◆ Exercise
Pictures stay out. Everything else in the entries is copied exactly.

◆ Study material
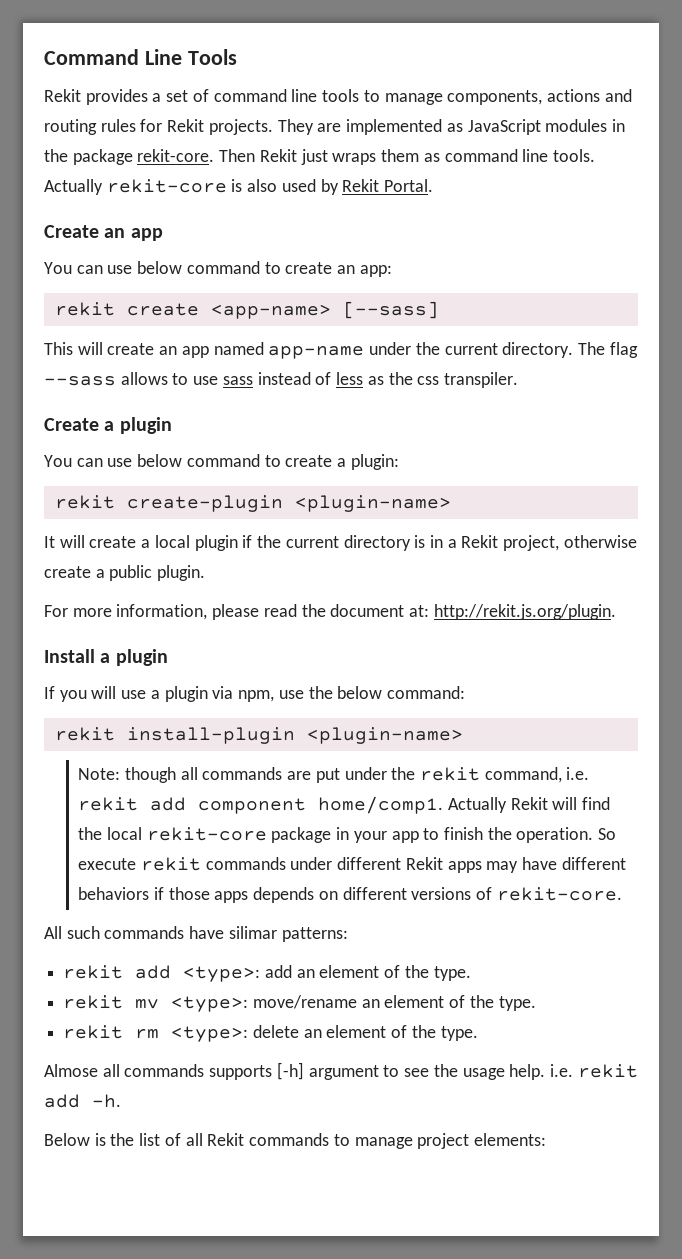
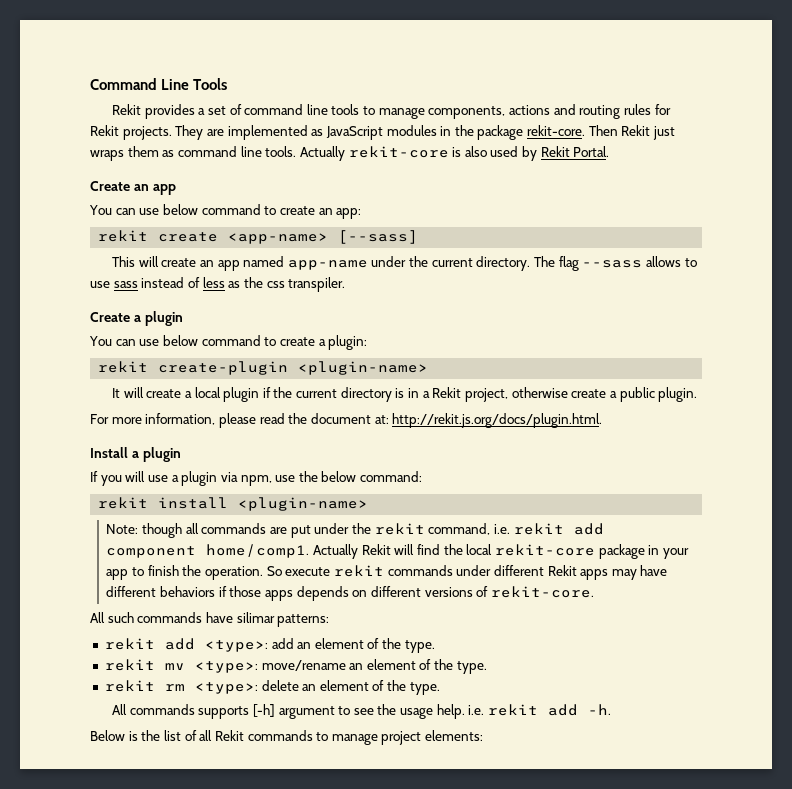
- For more information, please read the document at: http://rekit.js.org/plugin.
+ For more information, please read the document at: http://rekit.js.org/docs/plugin.html.
- rekit install-plugin <plugin-name>
+ rekit install <plugin-name>
- Almose all commands supports [-h] argument to see the usage help. i.e. rekit add -h.
+ All commands supports [-h] argument to see the usage help. i.e. rekit add -h.

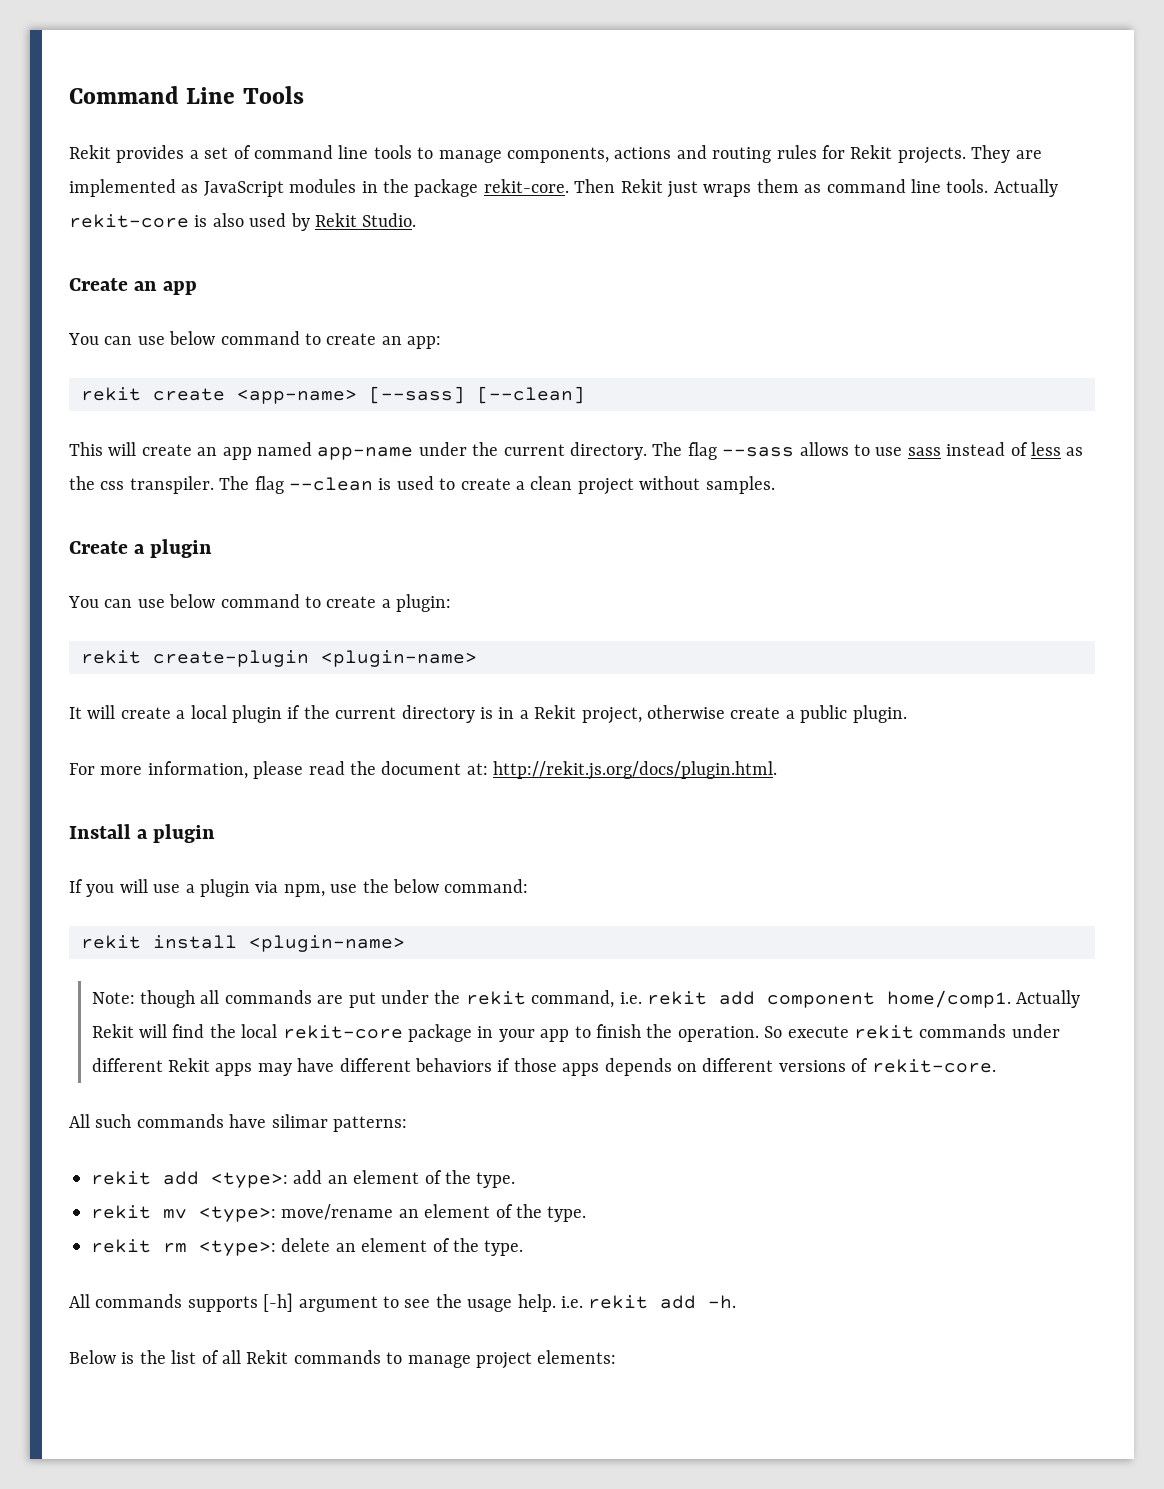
- Actually rekit-core is also used by Rekit Portal.
+ Actually rekit-core is also used by Rekit Studio.
- rekit create <app-name> [--sass]
+ rekit create <app-name> [--sass] [--clean]
+ The flag --clean is used to create a clean project without samples.

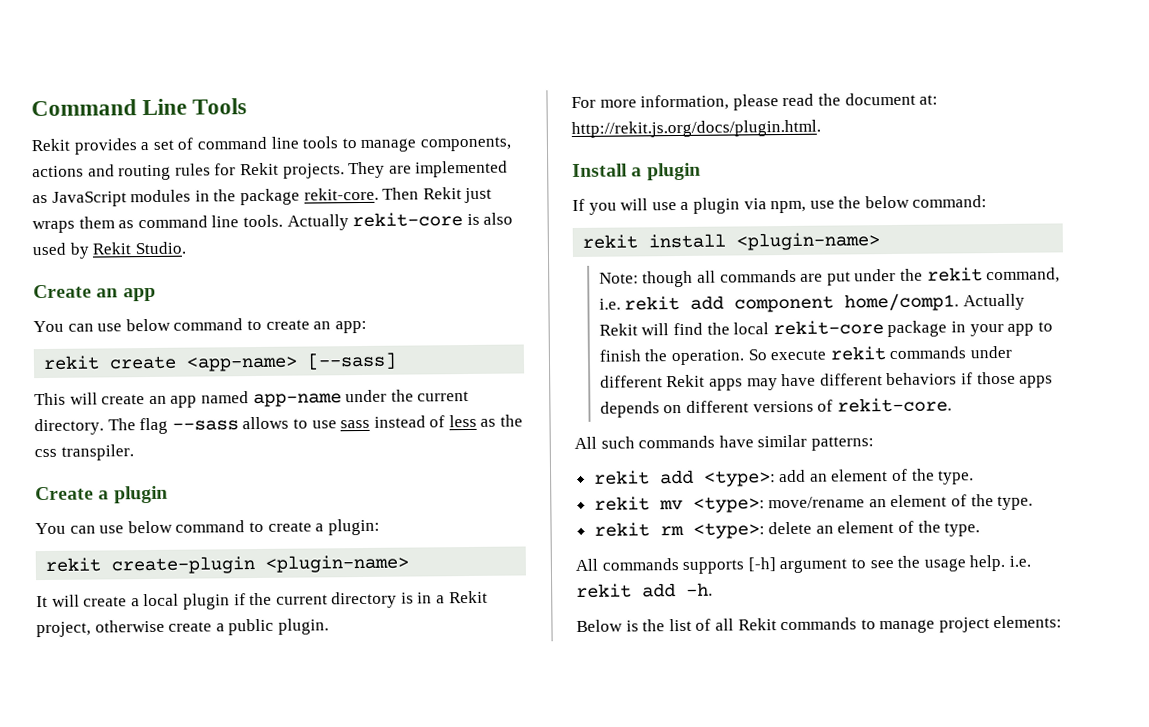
- rekit create <app-name> [--sass] [--clean]
+ rekit create <app-name> [--sass]
- The flag --clean is used to create a clean project without samples.
- All such commands have silimar patterns:
+ All such commands have similar patterns:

◆ Answer to the problem
- For more information, please read the document at: http://rekit.js.org/plugin.
+ For more information, please read the document at: http://rekit.js.org/docs/plugin.html.
- rekit install-plugin <plugin-name>
+ rekit install <plugin-name>
- Almose all commands supports [-h] argument to see the usage help. i.e. rekit add -h.
+ All commands supports [-h] argument to see the usage help. i.e. rekit add -h.

- Actually rekit-core is also used by Rekit Portal.
+ Actually rekit-core is also used by Rekit Studio.
- rekit create <app-name> [--sass]
+ rekit create <app-name> [--sass] [--clean]
+ The flag --clean is used to create a clean project without samples.

- rekit create <app-name> [--sass] [--clean]
+ rekit create <app-name> [--sass]
- The flag --clean is used to create a clean project without samples.
- All such commands have silimar patterns:
+ All such commands have similar patterns:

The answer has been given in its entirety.